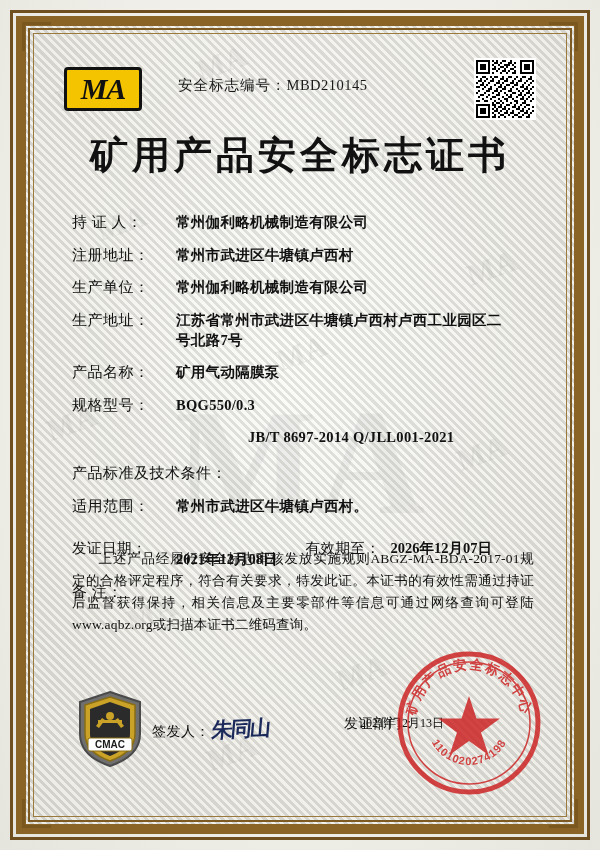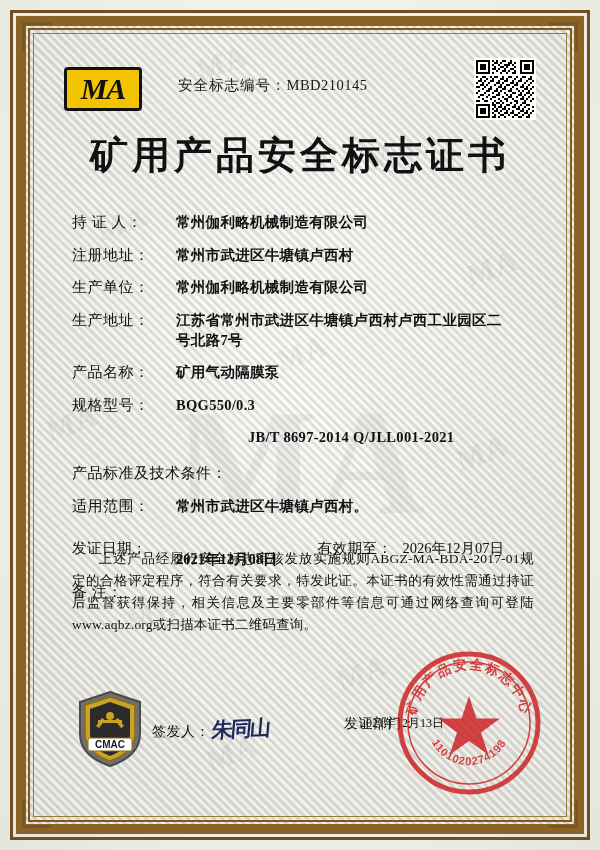--- a/index.html
+++ b/index.html
@@ -197,22 +197,22 @@
   .row-date {
     display: flex;
     align-items: center;
     margin-bottom: 12.5px;
     font-family: "Liberation Serif", serif;
     font-size: 14.5px;
     color: #111;
   }
   .row-date .lab { width: 104px; flex: none; letter-spacing: 0.5px;}
   .row-date .d1 { font-weight: bold; margin-top: 22px; }
-  .row-date .mid { margin-left: 40px; margin-right: 10px; letter-spacing: 0.5px;}
-  .row-date .d2 { font-weight: normal; }
+  .row-date .mid { margin-left: 28px; margin-right: 10px; letter-spacing: 0.5px;}
+  .row-date .d2 { font-weight: bold; }
 
   
   .para {
     position: absolute;
     left: 72px;
     right: 66px;
     top: 548px;
     font-family: "Liberation Serif", serif;
     font-size: 13.5px;
     line-height: 22px;

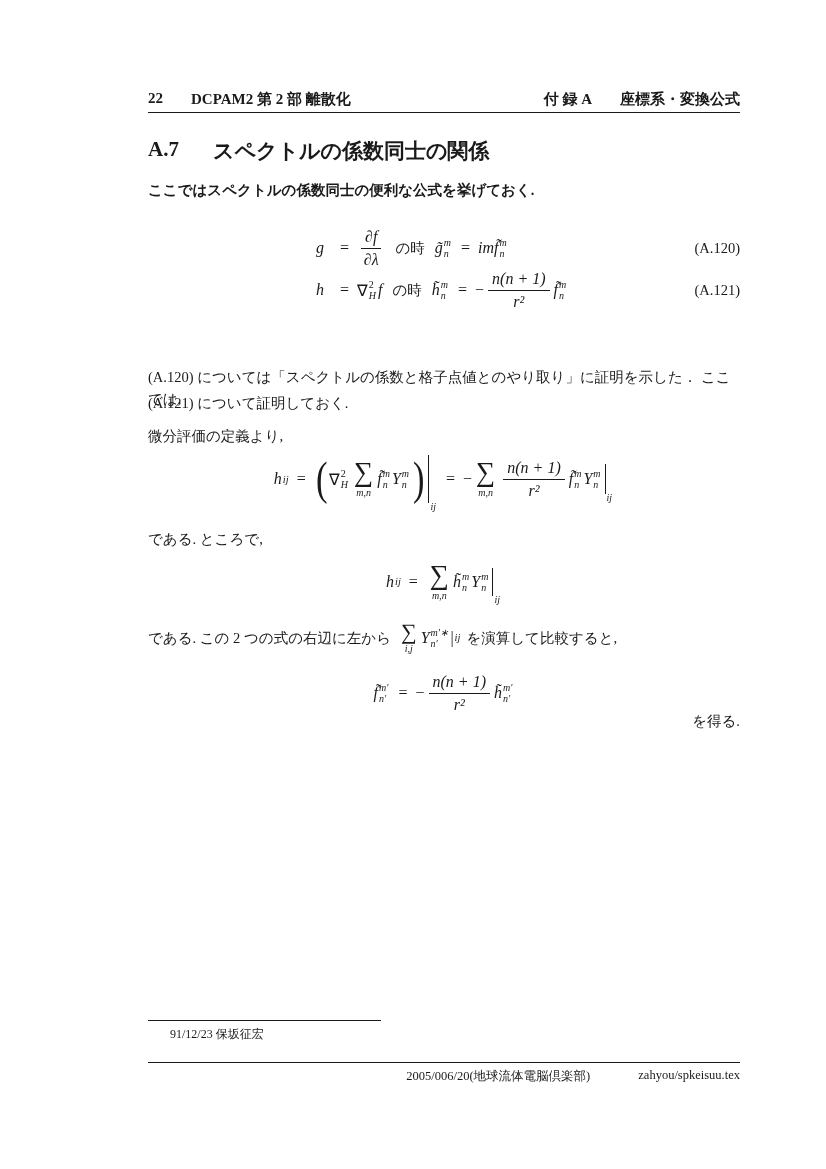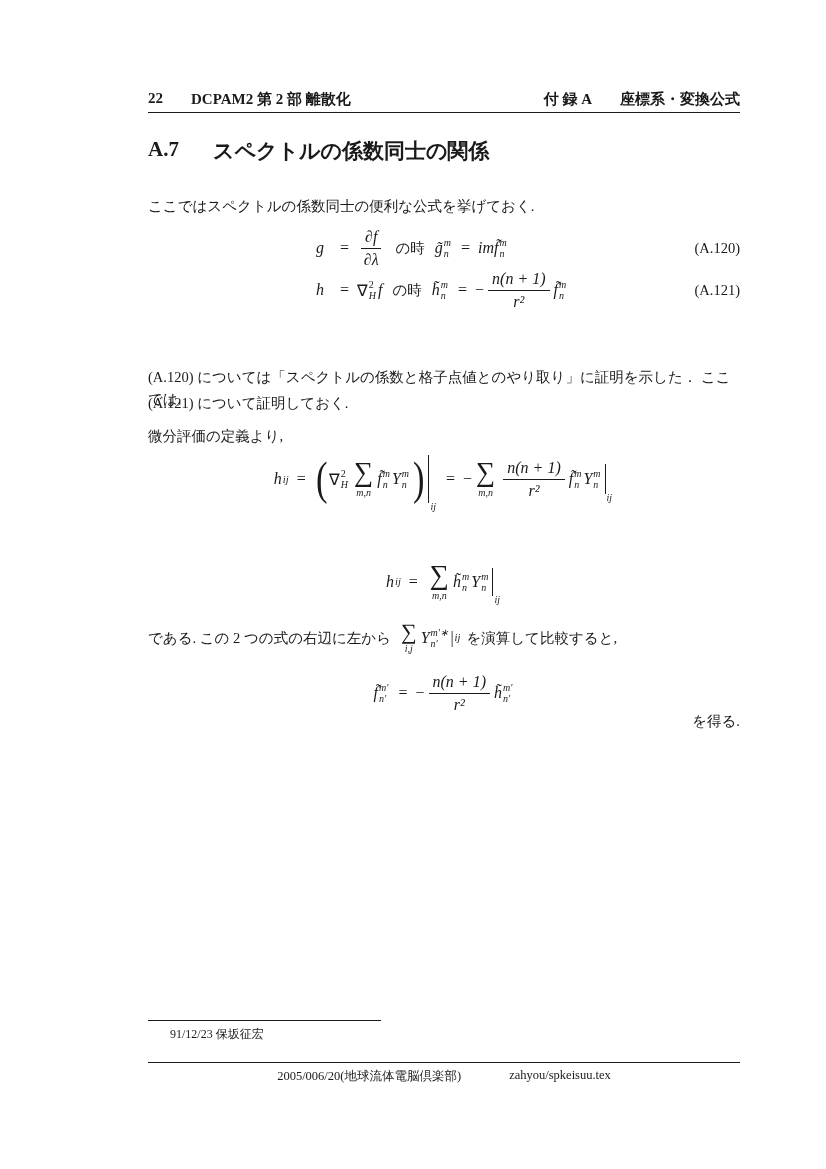--- a/index.html
+++ b/index.html
@@ -37,21 +37,21 @@
   .bar-sub { font-size:10px; font-style:italic; margin-left:1px; margin-bottom:-9px; }
   .rel { margin:0 8px; }
   .eqrow { left:148px; width:592px; display:flex; align-items:center; padding-left:168px; }
   .eq-label { position:absolute; right:0; font-size:14.5px; font-style:normal; }
   .eq-lhs { width:16px; }
   .disp { left:148px; width:592px; display:flex; justify-content:center; align-items:center; }
   
   .footnote-rule { left:148px; top:1020px; width:233px; }
   .footnote-text { left:170px; top:1026px; font-size:12px; }
   .footer-rule { left:148px; top:1062px; width:592px; }
-  .footer-row { left:148px; width:592px; top:1068px; display:flex; justify-content:center; font-size:12.5px; }
+  .footer-row { left:148px; width:592px; top:1068px; display:flex; justify-content:flex-end; font-size:12.5px; }
 </style>
 </head>
 <body>
 
 <div class="page">
 
   <div class="abs header-row">
     <span class="header-left">
       <span>22</span>
       <span>DCPAM2 第 2 部 離散化</span>
@@ -61,21 +61,21 @@
       <span>座標系・変換公式</span>
     </span>
   </div>
   <div class="abs hrule" style="left:148px;width:592px;top:112px;"></div>
 
   <div class="abs section-heading">
     <span>A.7</span>
     <span>スペクトルの係数同士の関係</span>
   </div>
 
-  <div class="abs para" style="top:195px;">ここではスペクトルの係数同士の便利な公式を挙げておく.</div>
+  <div class="abs para" style="top:179px;font-weight:bold;">ここではスペクトルの係数同士の便利な公式を挙げておく.</div>
 
   <div class="abs eqrow" style="top:226px;height:44px;">
     <span class="math">
       <span class="mi eq-lhs">g</span>
       <span class="mn rel">=</span>
       <span class="frac">
         <span class="num mi">∂f</span>
         <span class="den mi">∂λ</span>
       </span>
       <span class="jp">の時</span>
@@ -181,20 +181,21 @@
           <span class="sup">m</span>
           <span class="sub">n</span>
         </span>
       <span class="barwrap">
           <span class="bar" style="height:30px;"></span>
           <span class="bar-sub">ij</span>
         </span>
     </span>
   </div>
 
+  <div class="abs para" style="top:528px;">である. ところで,</div>
 
   <div class="abs disp" style="top:556px;height:52px;">
     <span class="math">
       <span class="mi">h</span>
         <span class="msub">ij</span>
       <span class="mn rel">=</span>
       <span class="sum">
           <span class="sigma">∑</span>
           <span class="limit">m,n</span>
         </span>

____________

▸ **Task description**
Pictures are not part of the copy; transcribe the rest of the data verbatim.

▸ **Solution to this exercise**
--- a/index.html
+++ b/index.html
@@ -197,22 +197,22 @@
   .row-date {
     display: flex;
     align-items: center;
     margin-bottom: 12.5px;
     font-family: "Liberation Serif", serif;
     font-size: 14.5px;
     color: #111;
   }
   .row-date .lab { width: 104px; flex: none; letter-spacing: 0.5px;}
   .row-date .d1 { font-weight: bold; margin-top: 22px; }
-  .row-date .mid { margin-left: 40px; margin-right: 10px; letter-spacing: 0.5px;}
-  .row-date .d2 { font-weight: normal; }
+  .row-date .mid { margin-left: 28px; margin-right: 10px; letter-spacing: 0.5px;}
+  .row-date .d2 { font-weight: bold; }
 
   
   .para {
     position: absolute;
     left: 72px;
     right: 66px;
     top: 548px;
     font-family: "Liberation Serif", serif;
     font-size: 13.5px;
     line-height: 22px;

--- a/index.html
+++ b/index.html
@@ -37,21 +37,21 @@
   .bar-sub { font-size:10px; font-style:italic; margin-left:1px; margin-bottom:-9px; }
   .rel { margin:0 8px; }
   .eqrow { left:148px; width:592px; display:flex; align-items:center; padding-left:168px; }
   .eq-label { position:absolute; right:0; font-size:14.5px; font-style:normal; }
   .eq-lhs { width:16px; }
   .disp { left:148px; width:592px; display:flex; justify-content:center; align-items:center; }
   
   .footnote-rule { left:148px; top:1020px; width:233px; }
   .footnote-text { left:170px; top:1026px; font-size:12px; }
   .footer-rule { left:148px; top:1062px; width:592px; }
-  .footer-row { left:148px; width:592px; top:1068px; display:flex; justify-content:center; font-size:12.5px; }
+  .footer-row { left:148px; width:592px; top:1068px; display:flex; justify-content:flex-end; font-size:12.5px; }
 </style>
 </head>
 <body>
 
 <div class="page">
 
   <div class="abs header-row">
     <span class="header-left">
       <span>22</span>
       <span>DCPAM2 第 2 部 離散化</span>
@@ -61,21 +61,21 @@
       <span>座標系・変換公式</span>
     </span>
   </div>
   <div class="abs hrule" style="left:148px;width:592px;top:112px;"></div>
 
   <div class="abs section-heading">
     <span>A.7</span>
     <span>スペクトルの係数同士の関係</span>
   </div>
 
-  <div class="abs para" style="top:195px;">ここではスペクトルの係数同士の便利な公式を挙げておく.</div>
+  <div class="abs para" style="top:179px;font-weight:bold;">ここではスペクトルの係数同士の便利な公式を挙げておく.</div>
 
   <div class="abs eqrow" style="top:226px;height:44px;">
     <span class="math">
       <span class="mi eq-lhs">g</span>
       <span class="mn rel">=</span>
       <span class="frac">
         <span class="num mi">∂f</span>
         <span class="den mi">∂λ</span>
       </span>
       <span class="jp">の時</span>
@@ -181,20 +181,21 @@
           <span class="sup">m</span>
           <span class="sub">n</span>
         </span>
       <span class="barwrap">
           <span class="bar" style="height:30px;"></span>
           <span class="bar-sub">ij</span>
         </span>
     </span>
   </div>
 
+  <div class="abs para" style="top:528px;">である. ところで,</div>
 
   <div class="abs disp" style="top:556px;height:52px;">
     <span class="math">
       <span class="mi">h</span>
         <span class="msub">ij</span>
       <span class="mn rel">=</span>
       <span class="sum">
           <span class="sigma">∑</span>
           <span class="limit">m,n</span>
         </span>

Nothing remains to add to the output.